Coronal mass ejections pose a much greater problem. These charged plasma clouds move through space at speeds approaching 75,000 miles per minute (120,000km per min), continuously producing energetic particles as they go. The Sun emits one coronal mass ejection per week during a solar minimum, but as many as three per day during a solar maximum. They can damage or destroy satellites outside the protection of Earth’s magnetic field and force commercial airlines to re-route flights away from the polar regions. And it can happen very quickly, says Daniel Baker, “just a few hours after the disturbance on the Sun, or sometimes even less.”
When a coronal mass ejection collides with the Earth, it rattles the Earth’s magnetic field and can cause a geomagnetic storm. As the storm moves over long electrical transmission lines it produces current down the line, generating heat that can overload and blowout high-voltage transformers, and bring cities – or entire regions – to a standstill. Just like what happened in Quebec in 1989.

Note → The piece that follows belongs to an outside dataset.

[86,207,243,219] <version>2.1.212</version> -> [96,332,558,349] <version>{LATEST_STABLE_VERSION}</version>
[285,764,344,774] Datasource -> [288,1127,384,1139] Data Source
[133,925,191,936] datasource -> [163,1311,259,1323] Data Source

Today’s space-weather forecasters know whether a solar storm will hit the Earth about one or two days in advance. “That’s state of the art,” says Yihua Zheng, a chief forecaster at NASA’s Goddard Space Flight Center Space Weather Center in Greenbelt, Maryland. Zheng and other forecasters use data gathered by a trio of orbiting spacecraft to identify the presence, direction and speed of coronal mass ejections. “Slower [coronal mass ejections] can take between three and five days to reach the Earth, but we care more about the faster ones,” she says, because they tend to be more dangerous.
Zheng is part of a group developing a computer technique, known as ensemble forecasting, to improve NASA’s ability to predict the path and impact of severe solar storms. Ensemble forecasting is already used by meteorologists to track severe weather, like hurricanes, on Earth, but this is the first time is will be used to make sense of space weather.

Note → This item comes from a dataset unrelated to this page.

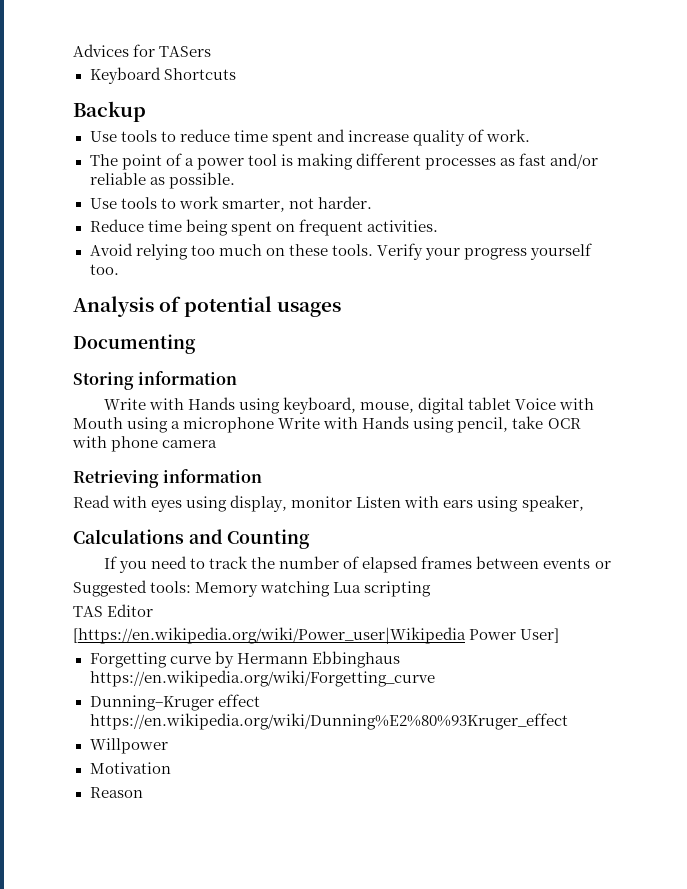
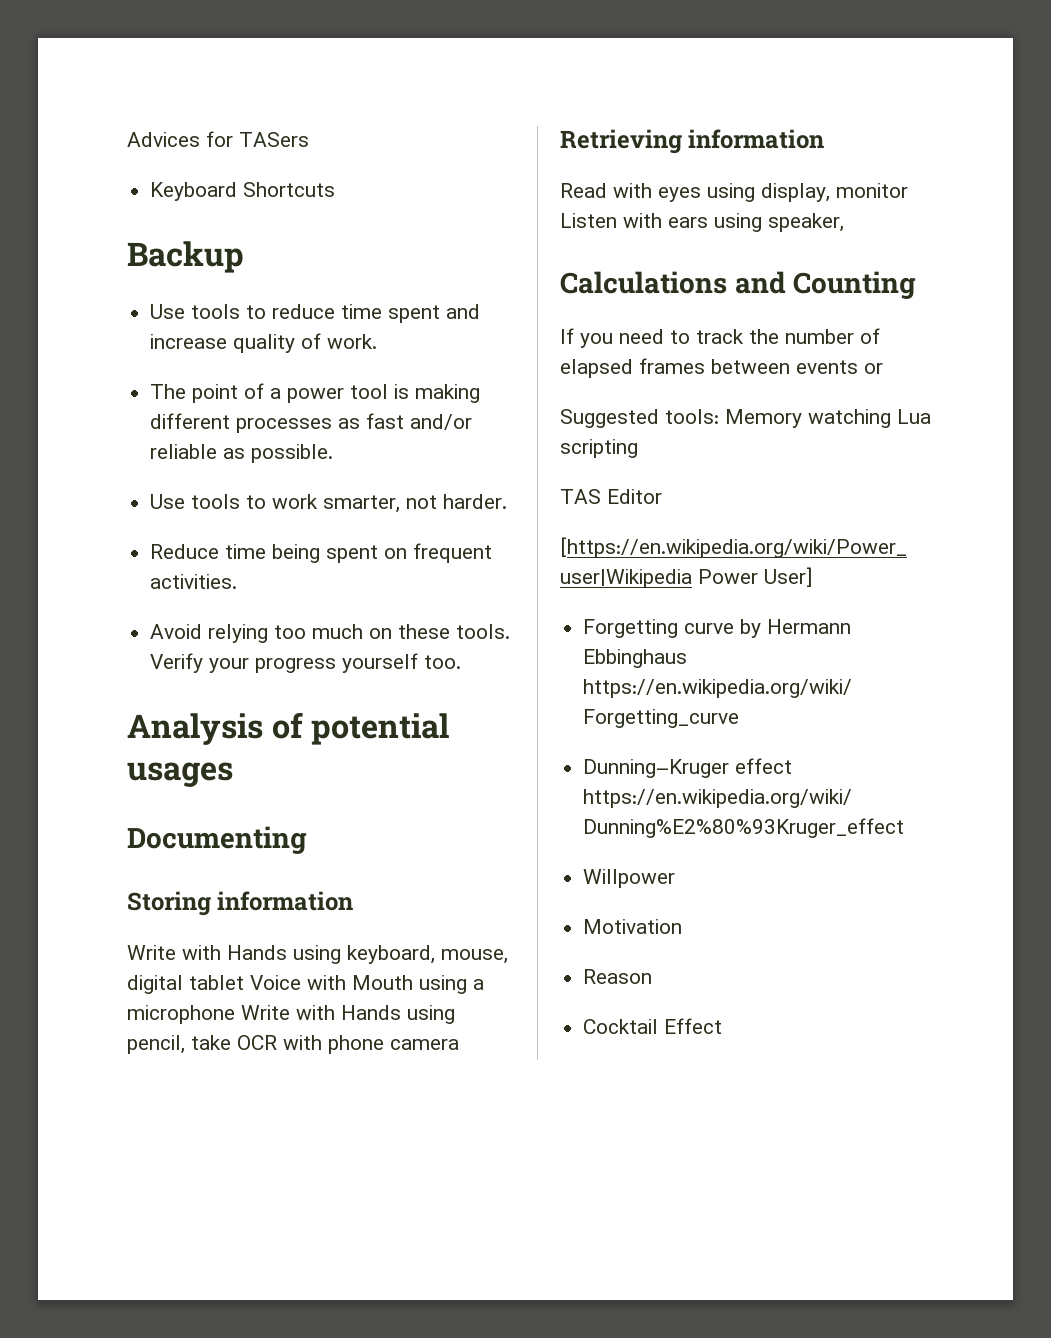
(143, 792) none -> [583,1018,723,1034] // Cocktail Effect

The technique will allow Zheng and her colleagues to produce as many as 100 computerized forecasts by varying the speed, direction and other parameters of coronal mass ejections in their models, instead of being restricted to one set of solar-storm conditions, as they are now. It would decrease the margin of error, which currently stands at seven or eight hours, and lead to more reliable forecasts. Zheng expects the ensemble forecasting method will be up and running no later than the end of this year – just in time to catch the next solar maximum.
Still, forecasters would be at a major advantage if they could predict a coronal mass ejection in advance, rather than chasing it down after it had erupted. Stathis Ilonidis, a graduate student in physics at Stanford University in California, is tracking the sound waves that travel through the Sun’s interior to predict where a sunspot will appear one or two days in advance. And as coronal mass ejections often come from sunspots, this information could be of enormous help to space weather forecasters.
By some quirk that physicists do not yet entirely understand, sound waves travel faster through sunspots than through the rest of the sun’s interior. Ilonidis measures how long it takes a sound wave to travel from one point on the Sun’s surface to a depth of 37,000 miles and back up to another point. On average, it takes a sound wave an hour to bounce from one point to another 93,000 miles away, but a sound wave passing through a sunspot may shave 12 to 16 seconds off its time. By repeating the process with millions of pairs of points, Ilonidis can chart out a map that identifies regions where travel time is significantly shorter than expected – locations where sunspots are likely to appear. "This is the first time that we can actually detect sunspots inside the sun," says Ilonidis.